Le président de l’UPA soulève aussi la question du morcellement des terres. Le principe doctrinaire du maintien des unités de production dans leurs dimensions présentes empêche la création de fermes de petite et moyenne tailles qui se prêteraient mieux à d’autres modèles de gestion et de production, tout en contribuant efficacement à l’effort de souveraineté alimentaire que promeut la nouvelle politique du ministre François Gendron.

 

Ce qui irrite dans le discours de l’UPA, c’est son dogmatisme, son manque de nuance. L’UPA dispose d’un fief immense (la superficie de la zone agricole protégée) et ne semble nullement consciente que la société autour d’elle évolue et que des centaines de communautés rurales à travers le Québec ne peuvent plus compter sur l’agriculture et la forêt pour assurer leur vitalité. Que par ailleurs, la production agricole ne peut avoir le modèle industriel pour seule référence alors que la demande sociale, du point de vue alimentaire et écologique, suppose des conditions pour lesquelles d’autres modèles sont mieux adaptés.

 

Le territoire agricole protégé est d’une superficie de plus de 6,35 millions d’hectares, alors que la superficie totale des fermes occupe un peu moins de 3,9 millions d’hectares (incluant les boisés privés).
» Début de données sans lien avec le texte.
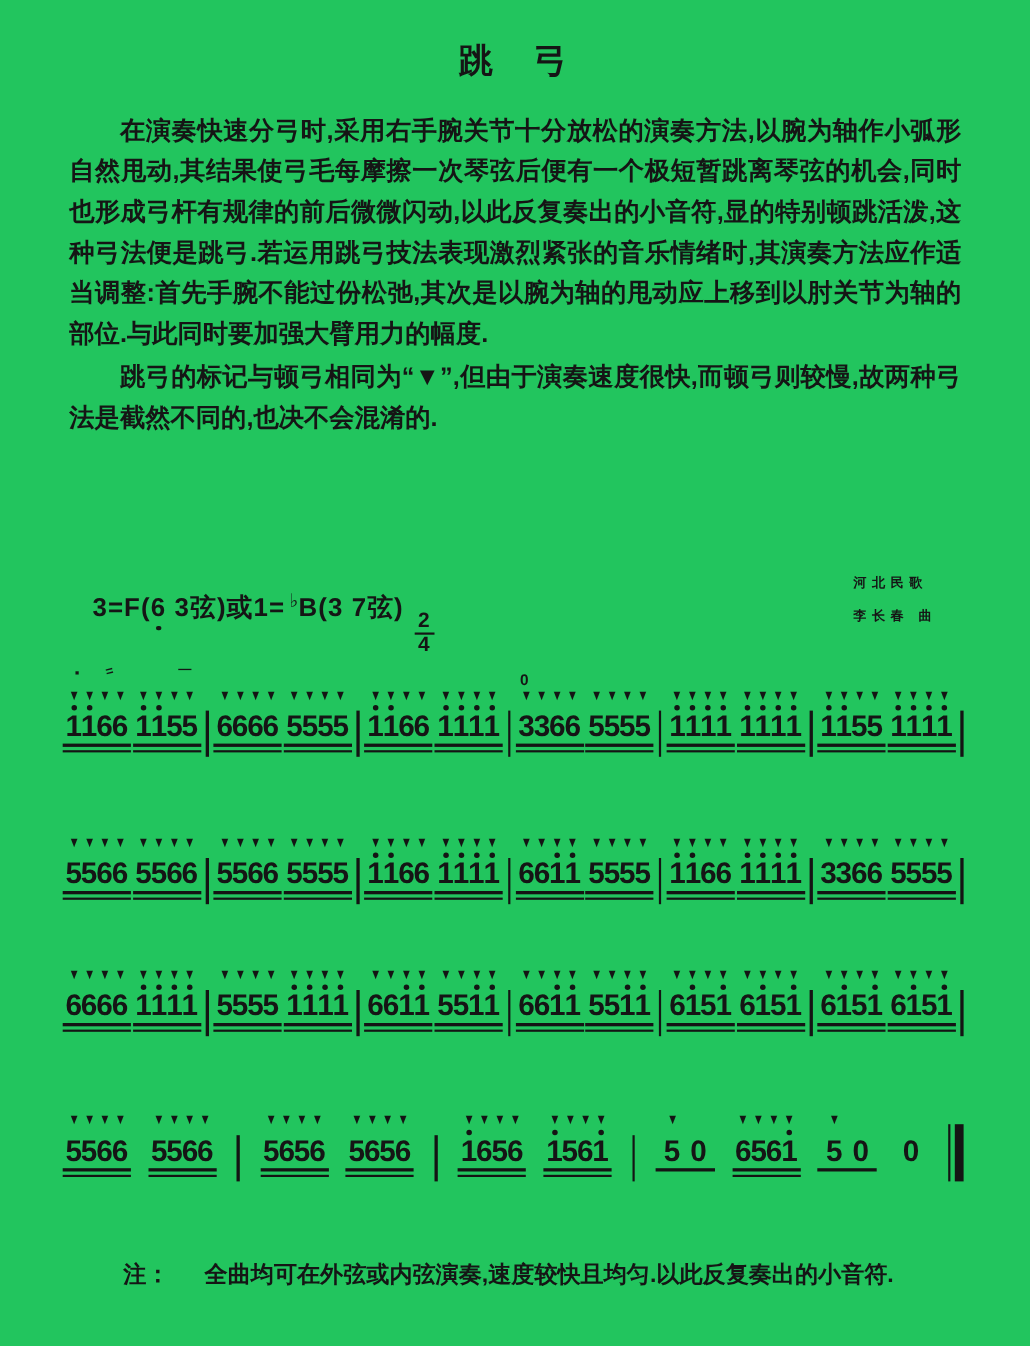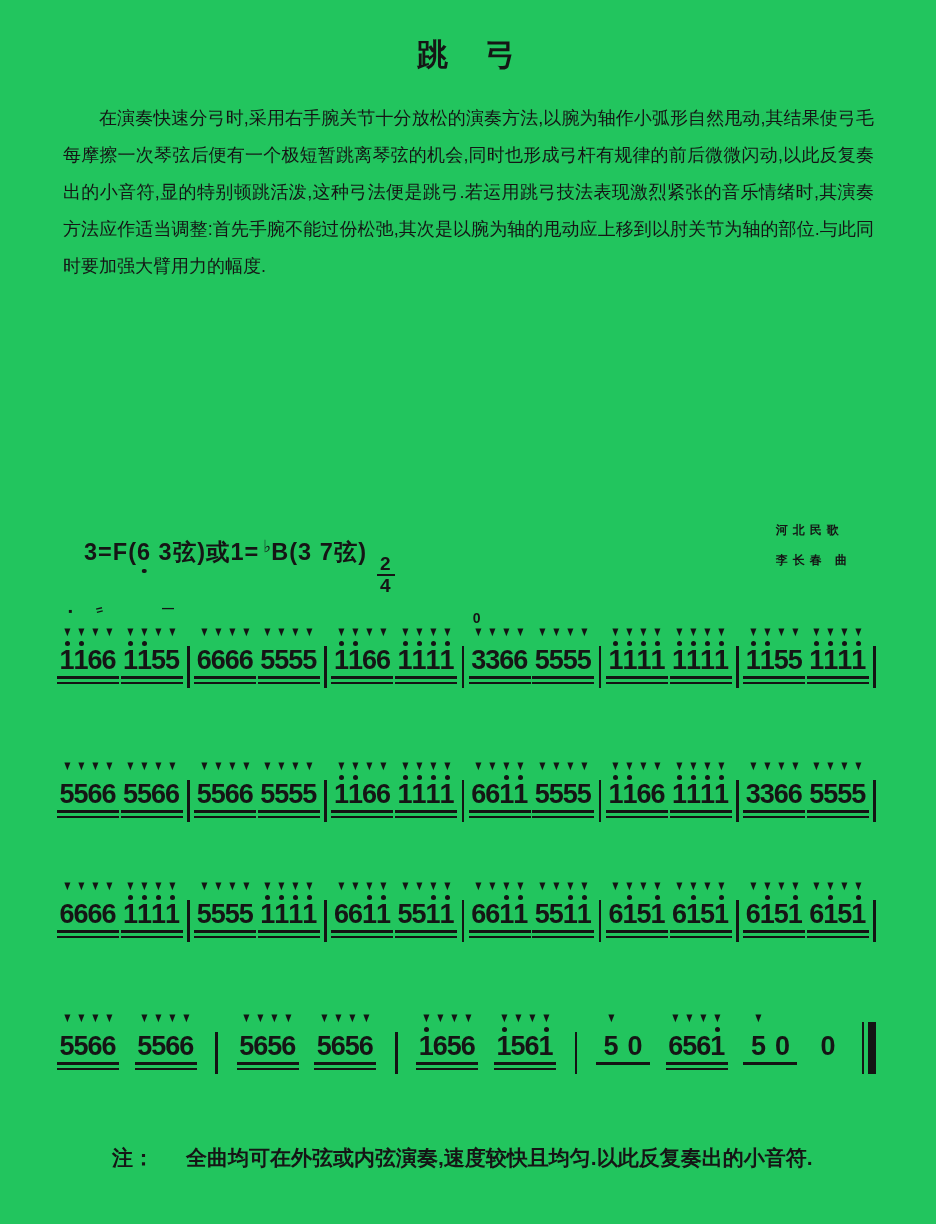--- a/index.html
+++ b/index.html
@@ -16,21 +16,21 @@
   .sec-title{
     position:absolute;left:0;right:0;margin:0;
     text-align:center;
     font-size:31px;font-weight:800;letter-spacing:3px;
   }
   .t1{top:34px;}
   .t2{top:458px;}
   
   .body-text{
     position:absolute;left:63px;width:811px;top:100px;
-    font-size:18px;line-height:37px;font-weight:400;
+    font-size:23px;line-height:37px;font-weight:700;
     text-align:justify;
   }
   .body-text p{margin:0;text-indent:2em;}
   .body-text p + p{margin-top:2px;}
   .body-text p.gap{margin-top:15px;}
   
   .credits{
     position:absolute;right:84px;top:515px;
     font-size:12px;font-weight:700;line-height:30px;
     letter-spacing:5px;text-align:left;
@@ -91,20 +91,21 @@
 </style>
 </head>
 <body>
 
 <div class="page">
 
   <h1 class="sec-title t1">跳　弓</h1>
 
   <div class="body-text">
     <p>在演奏快速分弓时,采用右手腕关节十分放松的演奏方法,以腕为轴作小弧形自然甩动,其结果使弓毛每摩擦一次琴弦后便有一个极短暂跳离琴弦的机会,同时也形成弓杆有规律的前后微微闪动,以此反复奏出的小音符,显的特别顿跳活泼,这种弓法便是跳弓.若运用跳弓技法表现激烈紧张的音乐情绪时,其演奏方法应作适当调整:首先手腕不能过份松弛,其次是以腕为轴的甩动应上移到以肘关节为轴的部位.与此同时要加强大臂用力的幅度.</p>
+    <p>跳弓的标记与顿弓相同为“▼”,但由于演奏速度很快,而顿弓则较慢,故两种弓法是截然不同的,也决不会混淆的.</p>
   </div>
 
 
   <div class="credits">
     <div>河北民歌</div>
     <div>李长春 曲</div>
   </div>
 
   <div class="key-line">
     <span>3=F(</span><span class="low-note"><span>6</span><span class="under-dot"></span></span><span> 3弦)或1=</span><span class="flat">♭</span><span>B(3 7弦)</span><span class="frac">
Ainsi, 33 % du territoire habité du Québec est zoné agricole et seulement 53 % de cette zone agricole est occupée par les fermes (incluant les boisés privés).

 

Par ailleurs, de profondes disparités économiques et sociales existent à l’intérieur de la zone agricole : alors que 54 % des fermes, 55 % des emplois agricoles, 60 % du PIB agricole et 64 % des revenus agricoles sont concentrés dans les régions de la Montérégie, du Centre-du-Québec et de Chaudière-Appalaches, plusieurs communautés rurales des régions intermédiaires et périphériques sont aux prises avec des problèmes d’abandon de fermes et de retour des terres à la friche, d’exode, de perte de services, d’affaiblissement du capital social, de détérioration du patrimoine naturel et bâti, etc.

 

En 1931, 777 017 personnes vivaient sur une ferme au Québec, ce qui représentait 27 % de la population totale. En 1951, ce pourcentage avait chuté à 19,5 %, puis à 3,2 % en 1981, à 1,9 % en 1991 et à 1,2 % en 2006.

 

Par ailleurs, cette population agricole, qui représentait 20 % de la population rurale en 1971, n’en représentait plus que 13 % en 1981 et 5,7 % en 2006, soit 90 940 personnes pour l’ensemble du Québec. Fait à noter : 77 % des agriculteurs comptent aujourd’hui sur une autre source de revenus pour faire vivre leur famille.

 

Entre-temps, le nombre de fermes est passé de 135 957 en 1931, à 95 754 en 1961, à 30 675 en 2006 et à 28 995 en 2009. Il est devenu évident qu’avec 28 000 fermes et une population agricole de 90 000 personnes en 2013, la fonction agricole ne fait plus la ruralité et que pour demeurer vivantes, plusieurs communautés rurales ont besoin d’autres activités économiques.

 

La protection accrue des terres agricoles en périphérie des grands centres de la vallée du Saint-Laurent ne pourra se faire sans un consensus social et une volonté politique forte de densifier, voire de verticaliser davantage les aires urbaines.

 

La qualité d’une loi, telle celle du zonage agricole, ne tient pas tant dans l’ampleur et la rigueur de ses interdits que dans la finesse de son application et sa capacité à prendre en compte les particularités locales, dans la perspective d’une vision de société. Ainsi en sera-t-il de la mise en oeuvre de la Politique de souveraineté alimentaire du ministre Gendron.